Instructions for the task.
Return every line from the records below in which the word "background" is found.
# # # # # # #
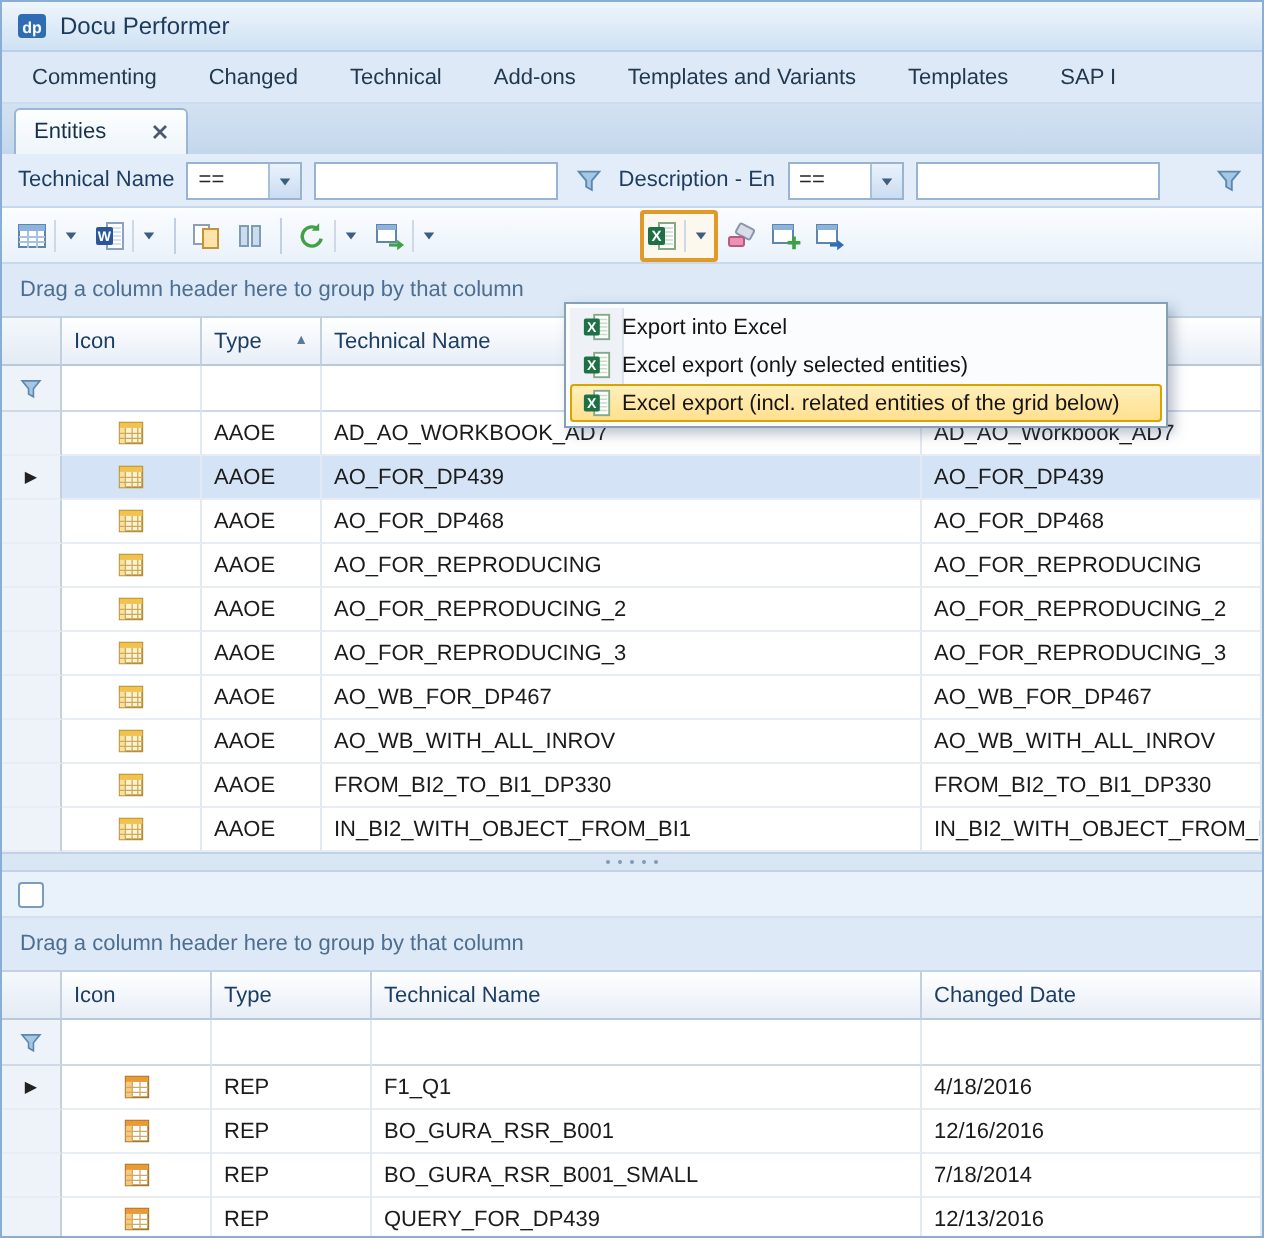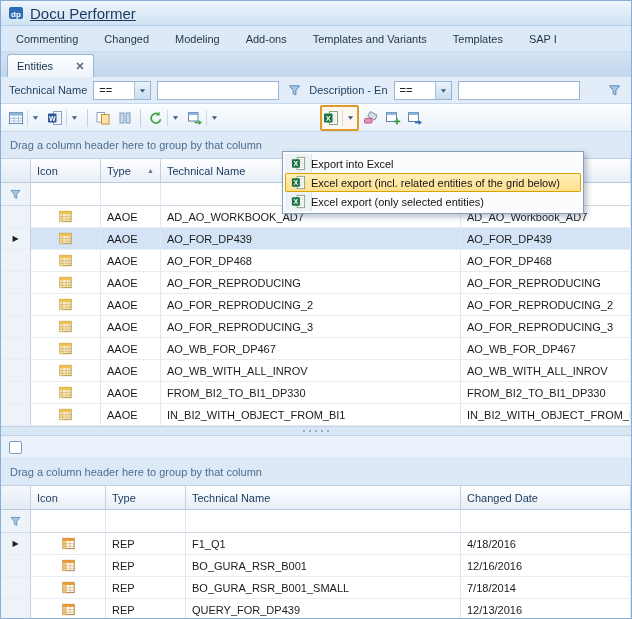--- a/index.html
+++ b/index.html
@@ -10,7 +10,7 @@
 
   
   .titlebar{height:25px;background:linear-gradient(#eef5fc,#cfe2f3);border-bottom:1px solid #bad0e8;display:flex;align-items:center;gap:6px;padding:0 7px;box-sizing:border-box;}
-  .title-text{font-size:15px;color:#1c3a5e;text-decoration:underline;}
+  .title-text{font-size:12px;color:#1c3a5e;}
 
   
   .menubar{height:26px;background:#dde9f7;border-bottom:1px solid #cadcee;display:flex;align-items:center;padding:0 2px;box-sizing:border-box;white-space:nowrap;overflow:hidden;}

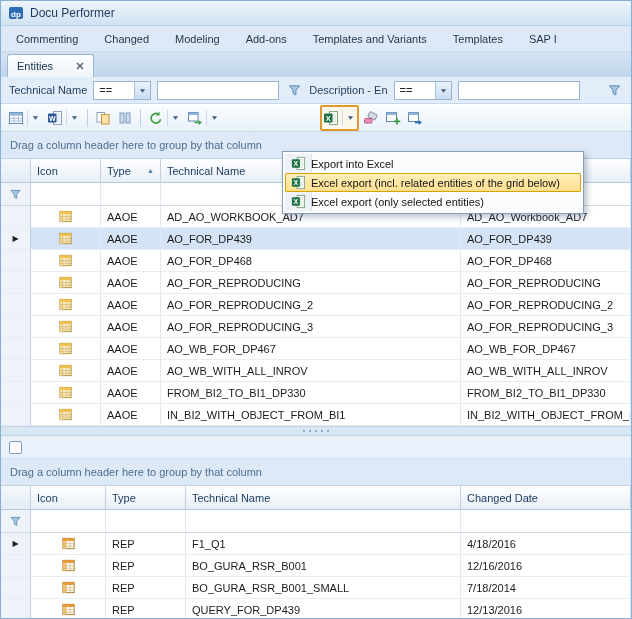--- a/index.html
+++ b/index.html
@@ -94,7 +94,7 @@
   <div class="menubar" id="menubar">
       <span class="menu-item">Commenting</span>
       <span class="menu-item">Changed</span>
-      <span class="menu-item">Modeling</span>
+      <span class="menu-item">Technical</span>
       <span class="menu-item">Add-ons</span>
       <span class="menu-item">Templates and Variants</span>
       <span class="menu-item">Templates</span>

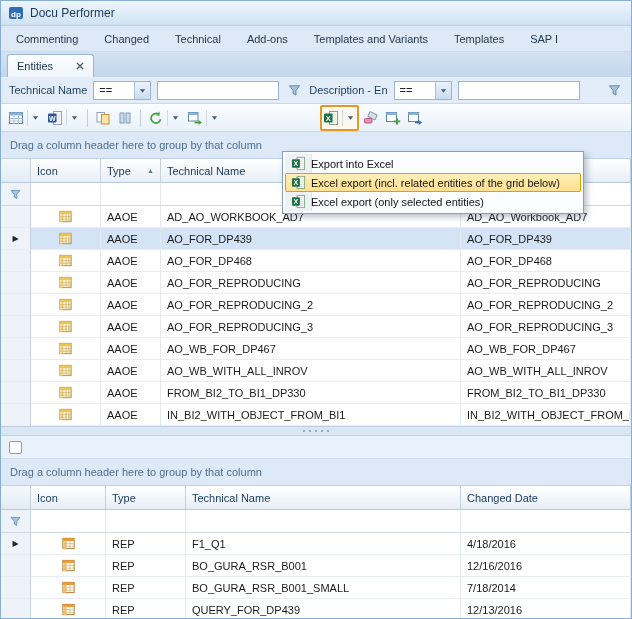--- a/index.html
+++ b/index.html
@@ -585,7 +585,7 @@
         </span>
         <span class="mi-label">Export into Excel</span>
       </div>
-      <div class="cmi hl">
+      <div class="cmi">
         <span class="mi-ic">
           <span class="icon">
             <svg viewBox="0 0 16 16">
@@ -596,9 +596,9 @@
             </svg>
           </span>
         </span>
-        <span class="mi-label">Excel export (incl. related entities of the grid below)</span>
-      </div>
-      <div class="cmi">
+        <span class="mi-label">Excel export (only selected entities)</span>
+      </div>
+      <div class="cmi hl">
         <span class="mi-ic">
           <span class="icon">
             <svg viewBox="0 0 16 16">
@@ -609,7 +609,7 @@
             </svg>
           </span>
         </span>
-        <span class="mi-label">Excel export (only selected entities)</span>
+        <span class="mi-label">Excel export (incl. related entities of the grid below)</span>
       </div>
     </div>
# # # # # # #
Answer area.
   .titlebar{height:25px;background:linear-gradient(#eef5fc,#cfe2f3);border-bottom:1px solid #bad0e8;display:flex;align-items:center;gap:6px;padding:0 7px;box-sizing:border-box;}
   .menubar{height:26px;background:#dde9f7;border-bottom:1px solid #cadcee;display:flex;align-items:center;padding:0 2px;box-sizing:border-box;white-space:nowrap;overflow:hidden;}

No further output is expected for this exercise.